A clear disadvantage of fiber-optic coupled-grazing angle probe (FOC-GAP)-RAIRS is that this method is an open-path experiment in which the IR beam passes through the atmosphere before and after interacting with the sample. As a result, some absorption bands from water vapor (3800–3400 and 1600 cm-1) and CO2 (~2349 cm-1) are observed. The solution to this problem is to collect a single channel background spectrum before each sample run. Another possible solution is to mathematically eliminate these bands using algorithms that are incorporated in standard FT-IR data acquisition and analysis software packages. However, the nitro bands in nitrogen-based high explosives are very intense, often rendering these atmospheric bands negligible. NO2 asymmetric (~1600 cm-1) and symmetric (~1250–1375 cm-1) bands act as vibrational signatures for the discrimination of nitroaromatic HEMs (TNT, DNT, Tetryl), nitroaliphatic HEMs (PETN, HMX, RDX), nitramines (HMX, Tetryl), and nitrate esters (PETN). RAIRS spectra of HEM and HME are shown in Figure 2. The limits of detection of this technique for nitroaromatic HEMs are in μg/m2 (13,14).

Figure 2: Grazing angle spectra of HEMs: (a) Cyclic organic peroxide TATP (an HME): 20-, 40-, and 100-μg/cm2 surface loadings on stainless steel. (b) PETN, TNT, and PETN–TNT mix (Pentolite) deposited on a metallic substrate.
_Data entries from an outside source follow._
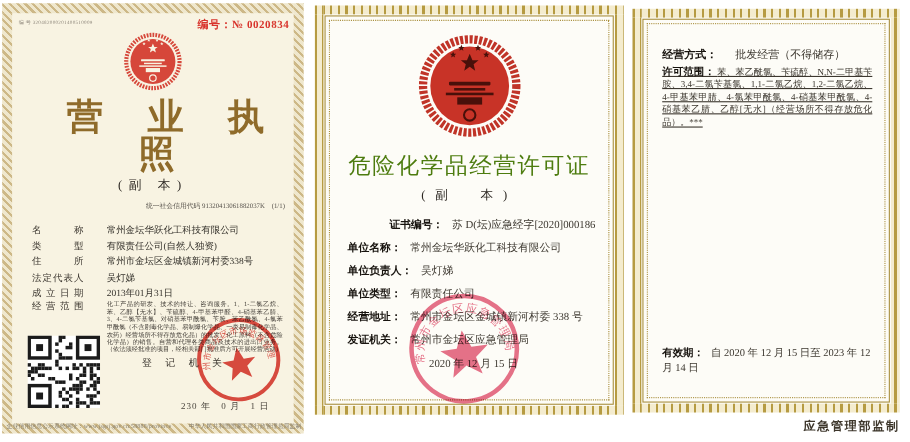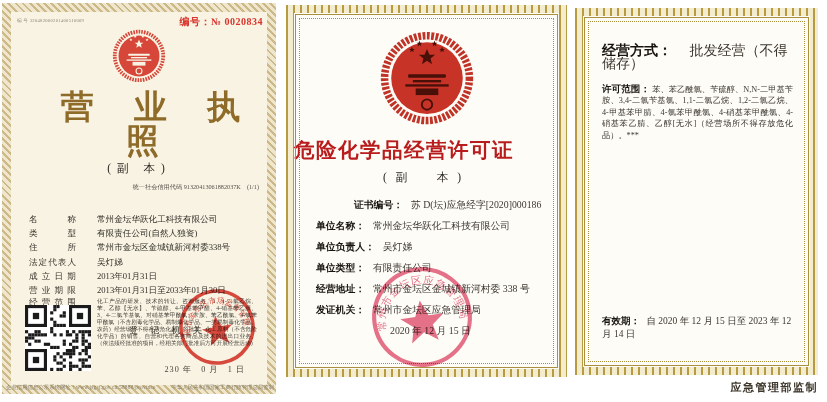--- a/index.html
+++ b/index.html
@@ -55,7 +55,7 @@
 
   .doc3{left:575px;top:8px;width:243px;height:367px;}
   .d3-body{padding:28px 17px 0 19px;}
-  .d3-mode{font-size:14px;line-height:13px;}
+  .d3-mode{font-size:10px;line-height:13px;}
   .d3-mode .lb,.d3-scope .lb,.d3-valid .lb{font-weight:bold;font-family:"Liberation Sans",sans-serif;color:#17130e;}
   .d3-mode .vl{margin-left:14px;color:#3c372f;}
   .d3-scope{margin-top:13px;font-size:8.2px;line-height:11.4px;text-align:justify;color:#3c372f;}

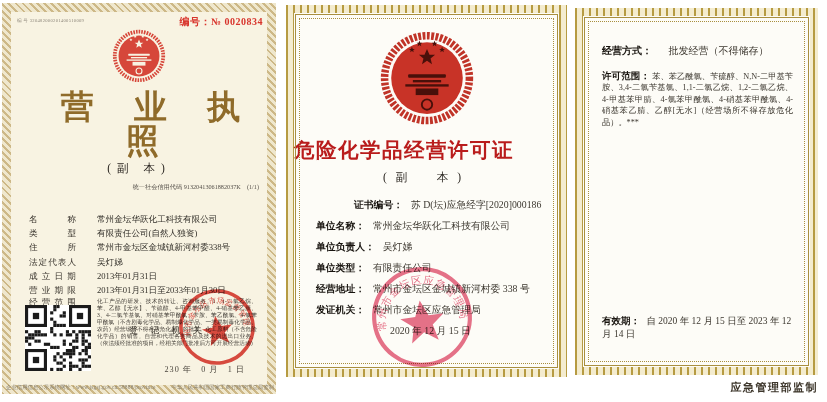--- a/index.html
+++ b/index.html
@@ -58,7 +58,7 @@
   .d3-mode{font-size:10px;line-height:13px;}
   .d3-mode .lb,.d3-scope .lb,.d3-valid .lb{font-weight:bold;font-family:"Liberation Sans",sans-serif;color:#17130e;}
   .d3-mode .vl{margin-left:14px;color:#3c372f;}
-  .d3-scope{margin-top:13px;font-size:8.2px;line-height:11.4px;text-align:justify;color:#3c372f;}
+  .d3-scope{margin-top:3px;font-size:8.2px;line-height:11.4px;text-align:justify;color:#3c372f;text-decoration:underline;}
   .d3-scope .lb{font-size:9.5px;}
   .d3-valid{position:absolute;left:19px;right:12px;bottom:26px;font-size:9.5px;color:#3c372f;}
   .d3-valid .vl{margin-left:4px;}

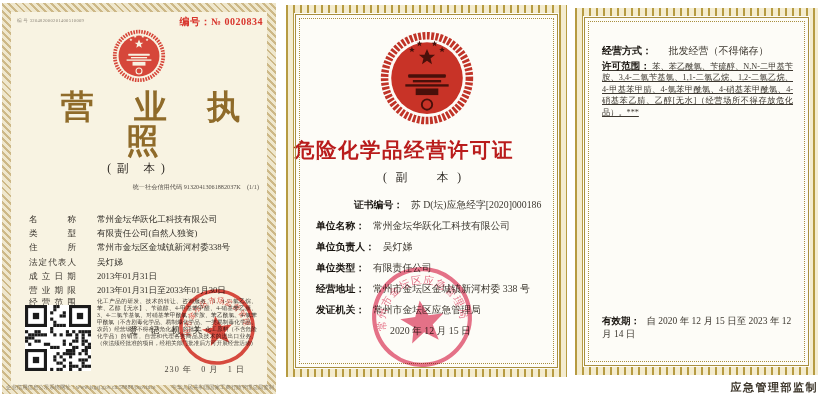--- a/index.html
+++ b/index.html
@@ -41,8 +41,8 @@
 
   .doc2{left:286px;top:5px;width:281px;height:372px;}
   .d2-emblem{display:block;margin:18px auto 0;width:96px;height:98px;}
-  .d2-title{font-weight:bold;font-size:20.5px;letter-spacing:1.5px;margin-top:7px;
-            color:#b91c1c;font-family:"Liberation Sans",sans-serif;}
+  .d2-title{text-align:center;font-weight:normal;font-size:20.5px;letter-spacing:1.5px;margin-top:7px;
+            color:#4d7c0f;font-family:"Liberation Sans",sans-serif;}
   .d2-sub{text-align:center;font-size:11.5px;letter-spacing:9px;margin-top:6px;color:#2c2722;}
   .d2-fields{margin:14px 16px 0 22px;position:relative;z-index:1;}
   .d2-row{display:flex;font-size:9.8px;line-height:11px;margin-bottom:10px;}

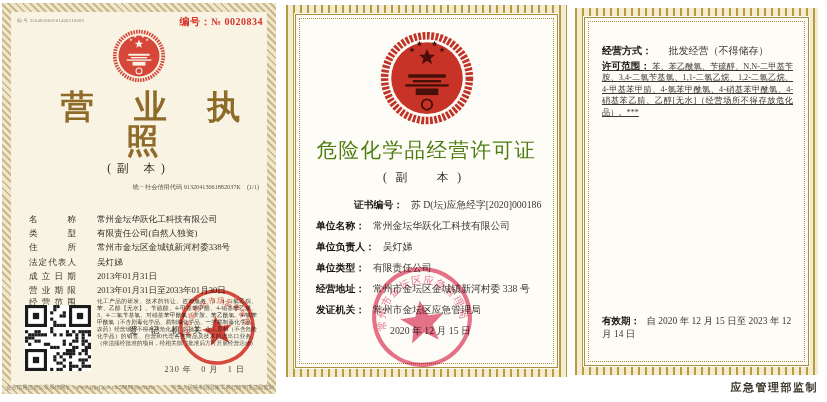--- a/index.html
+++ b/index.html
@@ -18,7 +18,7 @@
             color:#8f6b2a;letter-spacing:16px;text-indent:16px;font-family:"Liberation Serif",serif;padding-left:23px;}
   .d1-sub{text-align:center;font-size:11.5px;letter-spacing:6px;margin-top:3px;color:#2c2722;}
   .d1-code{font-size:6.2px;color:#55504a;text-align:right;padding-right:8px;margin-top:7px;}
-  .d1-fields{margin:20px 10px 0 18px;}
+  .d1-fields{margin:10px 10px 0 18px;}
   .d1-row{display:grid;grid-template-columns:62px 1fr;column-gap:6px;font-size:8.6px;line-height:14.2px;}
   .d1-row .lb{color:#3a352e;letter-spacing:1px;}
   .d1-row .vl{color:#33302a;}

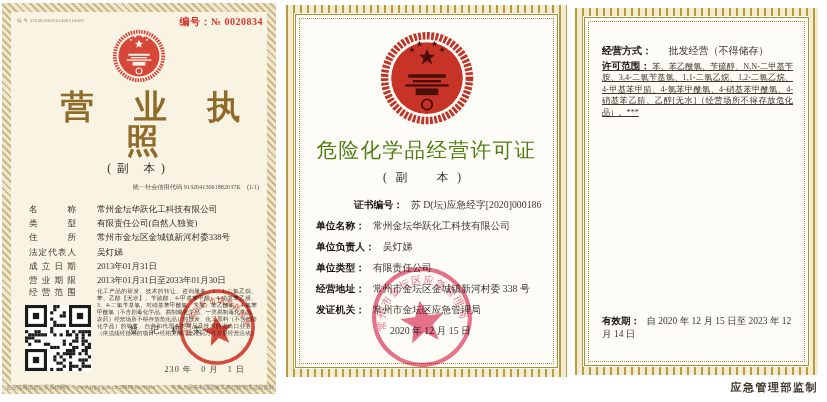--- a/index.html
+++ b/index.html
@@ -117,10 +117,6 @@
       <div class="d1-row">
           <span class="lb">成 立 日 期</span>
           <span class="vl">2013年01月31日</span>
-        </div>
-      <div class="d1-row">
-          <span class="lb">营 业 期 限</span>
-          <span class="vl">2013年01月31日至2033年01月30日</span>
         </div>
       <div class="d1-row scope">
           <span class="lb">经 营 范 围</span>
The ability to discriminate between neat energetic compounds and their mixtures also has been demonstrated using FT-IR technology. Detection and discrimination between a mixture and its constituent compounds for the well-known formulation of TNT and PETN (pentolite) were used as a proof of concept, as shown in Figure 2b (13). The experiments demonstrated that both explosives have signature bands that can be distinguished from the rest of the components present in the sample even when relatively low surface concentrations of the samples are present. The nitro stretching vibrations of both explosives appear at slightly different frequencies. Therefore, it can be clearly observed that the spectra of the pentolite mixtures contain features of both energetic materials and no significant band overlap.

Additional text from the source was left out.